═══ DATA SUPPLIED ═══
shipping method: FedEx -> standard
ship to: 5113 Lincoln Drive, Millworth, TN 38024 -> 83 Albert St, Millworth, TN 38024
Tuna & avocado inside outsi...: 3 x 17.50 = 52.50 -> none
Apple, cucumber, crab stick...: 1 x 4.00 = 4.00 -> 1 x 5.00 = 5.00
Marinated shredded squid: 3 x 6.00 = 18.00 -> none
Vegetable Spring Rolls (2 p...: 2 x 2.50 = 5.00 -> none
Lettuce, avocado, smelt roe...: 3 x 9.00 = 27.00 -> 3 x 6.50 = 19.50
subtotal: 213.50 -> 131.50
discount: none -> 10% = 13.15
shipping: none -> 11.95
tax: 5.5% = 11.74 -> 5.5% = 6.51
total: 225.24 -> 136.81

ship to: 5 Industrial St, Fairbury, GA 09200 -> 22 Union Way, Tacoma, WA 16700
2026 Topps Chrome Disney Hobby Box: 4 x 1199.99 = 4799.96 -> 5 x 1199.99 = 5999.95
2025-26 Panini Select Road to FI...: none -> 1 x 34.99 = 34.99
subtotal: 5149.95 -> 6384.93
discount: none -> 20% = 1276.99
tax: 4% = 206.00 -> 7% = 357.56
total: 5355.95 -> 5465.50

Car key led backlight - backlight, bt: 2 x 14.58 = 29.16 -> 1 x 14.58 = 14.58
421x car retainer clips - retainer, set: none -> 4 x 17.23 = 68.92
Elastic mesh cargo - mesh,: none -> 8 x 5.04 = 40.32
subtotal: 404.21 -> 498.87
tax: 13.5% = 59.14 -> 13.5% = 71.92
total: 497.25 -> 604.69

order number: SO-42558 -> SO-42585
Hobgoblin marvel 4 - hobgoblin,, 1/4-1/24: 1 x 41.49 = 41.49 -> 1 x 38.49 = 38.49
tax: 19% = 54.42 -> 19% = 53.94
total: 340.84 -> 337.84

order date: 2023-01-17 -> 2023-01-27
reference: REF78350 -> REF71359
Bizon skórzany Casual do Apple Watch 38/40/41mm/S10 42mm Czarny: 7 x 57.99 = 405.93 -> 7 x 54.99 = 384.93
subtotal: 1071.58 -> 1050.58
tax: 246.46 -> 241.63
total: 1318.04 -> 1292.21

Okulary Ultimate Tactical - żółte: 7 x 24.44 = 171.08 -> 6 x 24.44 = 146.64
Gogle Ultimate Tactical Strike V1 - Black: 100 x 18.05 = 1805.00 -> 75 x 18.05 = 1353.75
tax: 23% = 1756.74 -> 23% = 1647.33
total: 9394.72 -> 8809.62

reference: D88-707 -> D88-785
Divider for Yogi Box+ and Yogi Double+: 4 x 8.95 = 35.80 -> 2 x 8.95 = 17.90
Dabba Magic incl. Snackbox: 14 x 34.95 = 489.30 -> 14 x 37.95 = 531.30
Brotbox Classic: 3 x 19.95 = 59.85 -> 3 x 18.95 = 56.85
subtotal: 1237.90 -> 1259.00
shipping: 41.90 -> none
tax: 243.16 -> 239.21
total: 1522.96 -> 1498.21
═══
INSTRUCTIONS FOR THE TASK:
Retype every entry above, word for word.

EXERCISE OUTPUT:
shipping method: FedEx -> standard
ship to: 5113 Lincoln Drive, Millworth, TN 38024 -> 83 Albert St, Millworth, TN 38024
Tuna & avocado inside outsi...: 3 x 17.50 = 52.50 -> none
Apple, cucumber, crab stick...: 1 x 4.00 = 4.00 -> 1 x 5.00 = 5.00
Marinated shredded squid: 3 x 6.00 = 18.00 -> none
Vegetable Spring Rolls (2 p...: 2 x 2.50 = 5.00 -> none
Lettuce, avocado, smelt roe...: 3 x 9.00 = 27.00 -> 3 x 6.50 = 19.50
subtotal: 213.50 -> 131.50
discount: none -> 10% = 13.15
shipping: none -> 11.95
tax: 5.5% = 11.74 -> 5.5% = 6.51
total: 225.24 -> 136.81

ship to: 5 Industrial St, Fairbury, GA 09200 -> 22 Union Way, Tacoma, WA 16700
2026 Topps Chrome Disney Hobby Box: 4 x 1199.99 = 4799.96 -> 5 x 1199.99 = 5999.95
2025-26 Panini Select Road to FI...: none -> 1 x 34.99 = 34.99
subtotal: 5149.95 -> 6384.93
discount: none -> 20% = 1276.99
tax: 4% = 206.00 -> 7% = 357.56
total: 5355.95 -> 5465.50

Car key led backlight - backlight, bt: 2 x 14.58 = 29.16 -> 1 x 14.58 = 14.58
421x car retainer clips - retainer, set: none -> 4 x 17.23 = 68.92
Elastic mesh cargo - mesh,: none -> 8 x 5.04 = 40.32
subtotal: 404.21 -> 498.87
tax: 13.5% = 59.14 -> 13.5% = 71.92
total: 497.25 -> 604.69

order number: SO-42558 -> SO-42585
Hobgoblin marvel 4 - hobgoblin,, 1/4-1/24: 1 x 41.49 = 41.49 -> 1 x 38.49 = 38.49
tax: 19% = 54.42 -> 19% = 53.94
total: 340.84 -> 337.84

order date: 2023-01-17 -> 2023-01-27
reference: REF78350 -> REF71359
Bizon skórzany Casual do Apple Watch 38/40/41mm/S10 42mm Czarny: 7 x 57.99 = 405.93 -> 7 x 54.99 = 384.93
subtotal: 1071.58 -> 1050.58
tax: 246.46 -> 241.63
total: 1318.04 -> 1292.21

Okulary Ultimate Tactical - żółte: 7 x 24.44 = 171.08 -> 6 x 24.44 = 146.64
Gogle Ultimate Tactical Strike V1 - Black: 100 x 18.05 = 1805.00 -> 75 x 18.05 = 1353.75
tax: 23% = 1756.74 -> 23% = 1647.33
total: 9394.72 -> 8809.62

reference: D88-707 -> D88-785
Divider for Yogi Box+ and Yogi Double+: 4 x 8.95 = 35.80 -> 2 x 8.95 = 17.90
Dabba Magic incl. Snackbox: 14 x 34.95 = 489.30 -> 14 x 37.95 = 531.30
Brotbox Classic: 3 x 19.95 = 59.85 -> 3 x 18.95 = 56.85
subtotal: 1237.90 -> 1259.00
shipping: 41.90 -> none
tax: 243.16 -> 239.21
total: 1522.96 -> 1498.21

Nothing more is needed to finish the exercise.